France has also now declared that she does not want to lead this effort, nor does she want some sort of NATO-led effort. What France is proposing is some sort of supra-NATO committee composed of representatives of the belligerents, plus the Arab League and who knows who else.

What remains the most unclear is “Why Libya?” Obama had this to say:

Obama explained that the U.S. is acting as part of a broad international coalition that agreed Qadhafi — who answered a pro-democracy rebellion against him with brutal violence — must be stopped.
“Our military action is in support of an international mandate from the [United Nations] Security Council that specifically focuses on the humanitarian threat posed by Colonel Qadhafi to his people,” the American president said. “Not only was he carrying out murders of civilians, but he threatened more.”

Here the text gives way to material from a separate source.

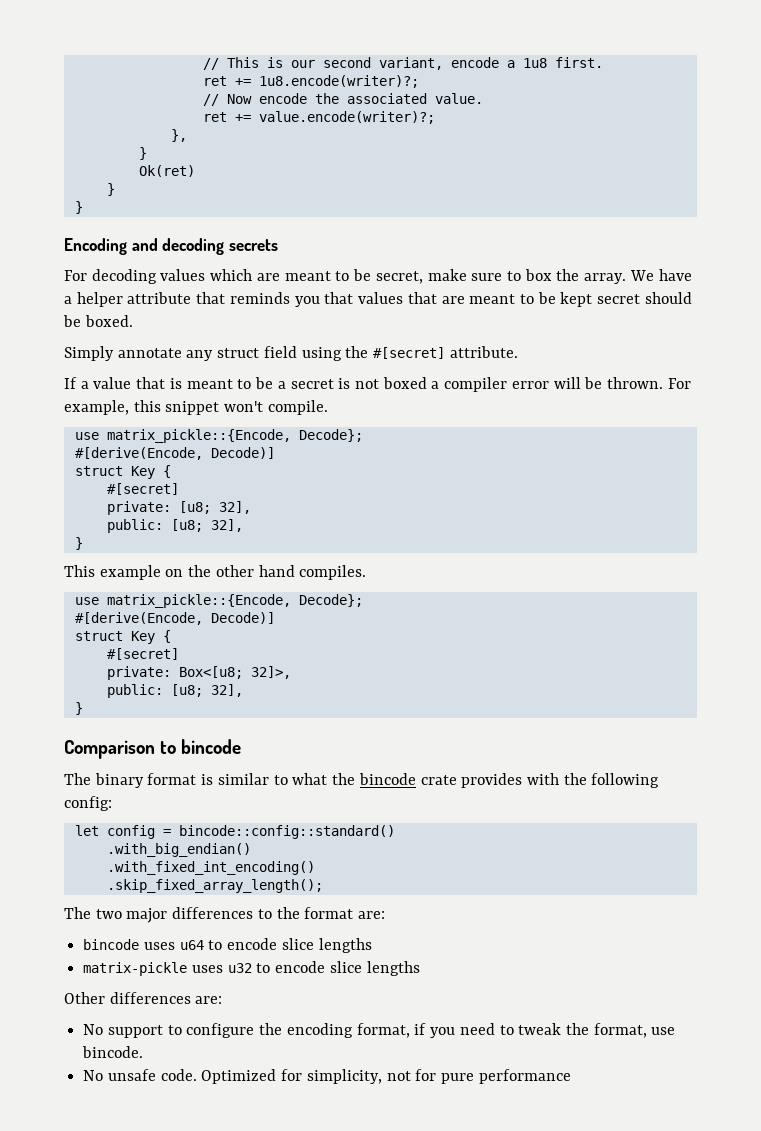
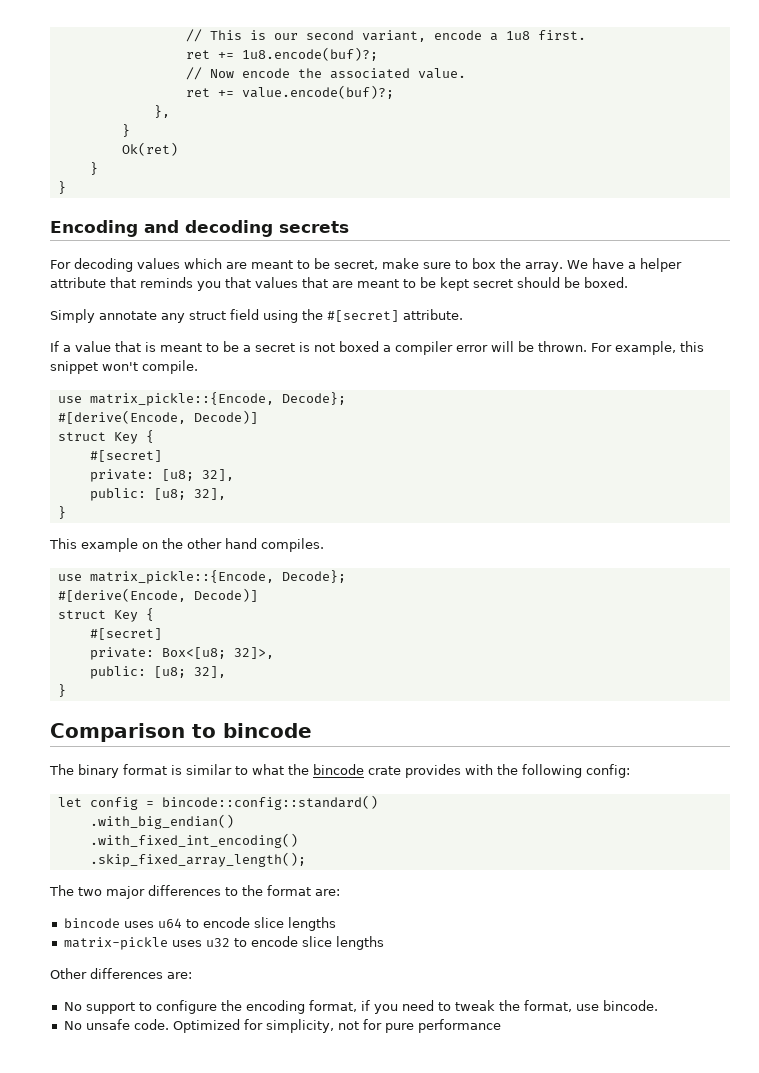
- ret += 1u8.encode(writer)?;
+ ret += 1u8.encode(buf)?;
- ret += value.encode(writer)?;
+ ret += value.encode(buf)?;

Left unsaid is exactly how the situation in Libya differs from that in Iran last year or in Bahrain now. Qadaffi/Libya is a known state sponsor of terrorism, but then so is Iran. Qadaffi is violently suppressing a popular rebellion, but then so is Bahrain and so was Iran, yet we remain spectacularly uninvolved in either.

Meanwhile, our pilots have a herculean task ahead of them, and I’m not talking about merely avoiding antiaircraft fire.

Once committed to hitting enemy forces on the ground, though, U.S. leaders faced a problem built into the U.N. mandate to protect civilians. Are opposition fighters civilians? Are they military? What about civilians who are loyal to Gadhafi? Do they warrant protection, too? Gen. Ham, speaking to reporters from his headquarters in Stuttgart, Germany, on Monday, had some difficulty sorting it out.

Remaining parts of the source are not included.